Hi,
Now using Nutch trunk 1.8-SNAPSHOT HEAD
Back at this tonight. When attempting to fetch
file://home/law/Downloads/asf/solr-4.3.1/example/e001 (notice two slashes)
which contains loads of HTML files, I get the error as below.
Fetcher: throughput threshold retries: 5
-finishing thread FetcherThread, activeThreads=1
org.apache.nutch.protocol.file.FileError: File Error: 404
at org.apache.nutch.protocol.file.File.getProtocolOutput(File.java:118)
at org.apache.nutch.fetcher.Fetcher$FetcherThread.run(Fetcher.java:703)

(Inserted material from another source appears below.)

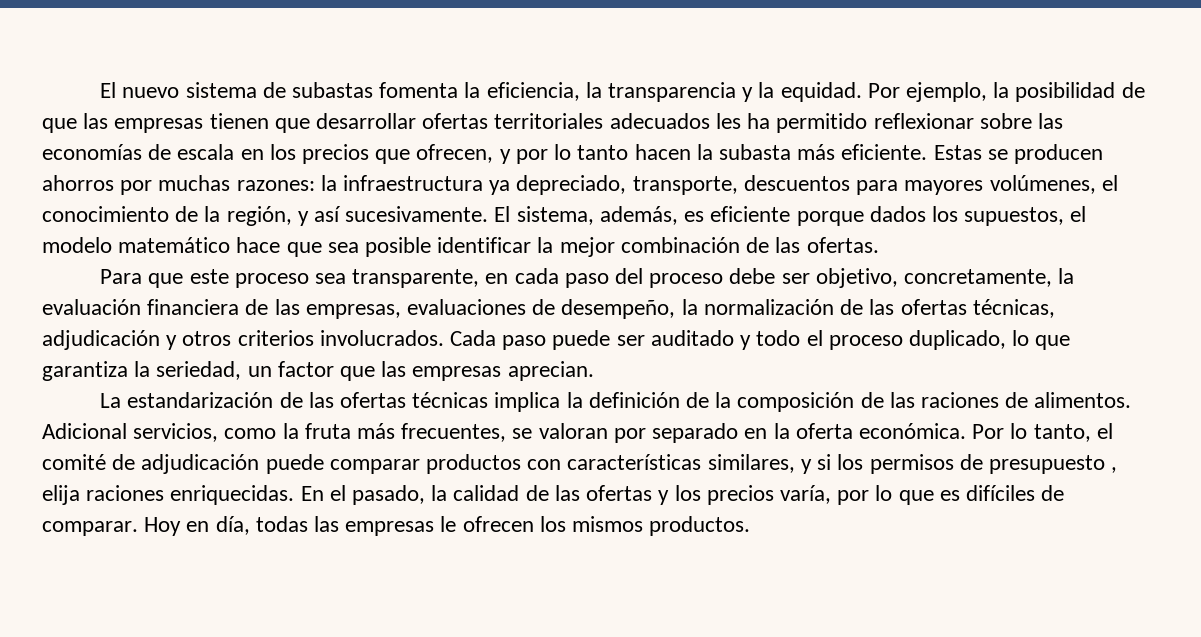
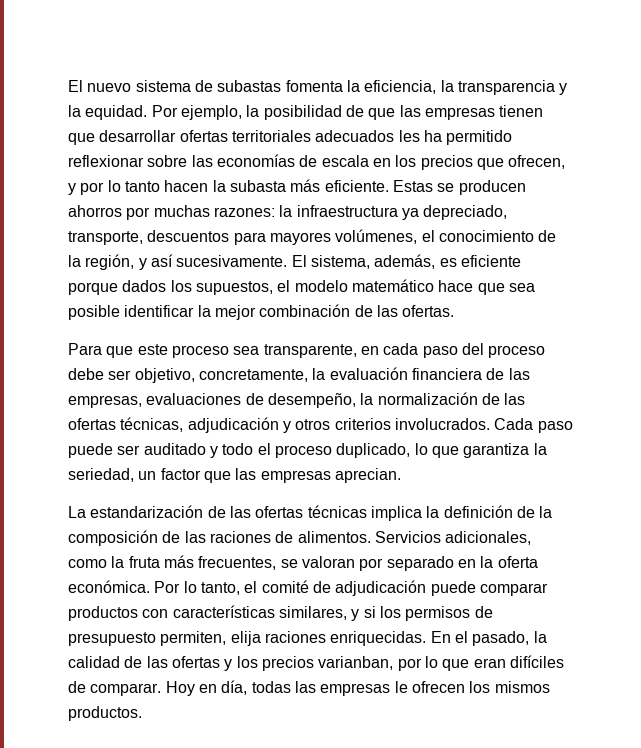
[42,423,219,442] Adicional servicios, -> [374,531,532,545] Servicios adicionales,
[1111,467,1118,473] , -> [160,631,227,646] permiten,
[779,485,831,504] varía, -> [318,656,394,670] varianban,
[939,490,960,501] es -> [473,658,506,668] eran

fetch of file://home/law/Downloads/asf/solr-4.3.1/example/e001 failed with:
org.apache.nutch.protocol.file.FileError: File Error: 404
-finishing thread FetcherThread, activeThreads=0
-activeThreads=0, spinWaiting=0, fetchQueues.totalSize=0
-activeThreads=0
Fetcher: finished at 2013-08-06 18:59:00, elapsed: 00:00:02
I then deleted the crawldb changed the seed URL to
file:/home/law/Downloads/asf/solr-4.3.1/example/e001 (notice one slash)
But when I eventually get fetching after a few rounds of generate, fetch,
parse, updatedb, I am landed with
fetching file:/home/law/Downloads/asf/solr-4.3.1/example/5428_03.html
(queue crawl delay=500ms)
org.apache.nutch.protocol.file.FileError: File Error: 404
at org.apache.nutch.protocol.file.File.getProtocolOutput(File.java:118)
at org.apache.nutch.fetcher.Fetcher$FetcherThread.run(Fetcher.java:703)
fetch of file:/home/law/Downloads/asf/solr-4.3.1/example/5428_03.html
failed with: org.apache.nutch.protocol.file.FileError: File Error: 404
fetching file:/home/law/Downloads/asf/solr-4.3.1/example/5094_08.html
(queue crawl delay=500ms)
org.apache.nutch.protocol.file.FileError: File Error: 404
at org.apache.nutch.protocol.file.File.getProtocolOutput(File.java:118)
at org.apache.nutch.fetcher.Fetcher$FetcherThread.run(Fetcher.java:703)
fetch of file:/home/law/Downloads/asf/solr-4.3.1/example/5094_08.html
failed with: org.apache.nutch.protocol.file.FileError: File Error: 404
Same as before... this happens with every single URL in the directory I am
trying to crawl.
Any advice here please?
Thanks
Lewis
--
*Lewis*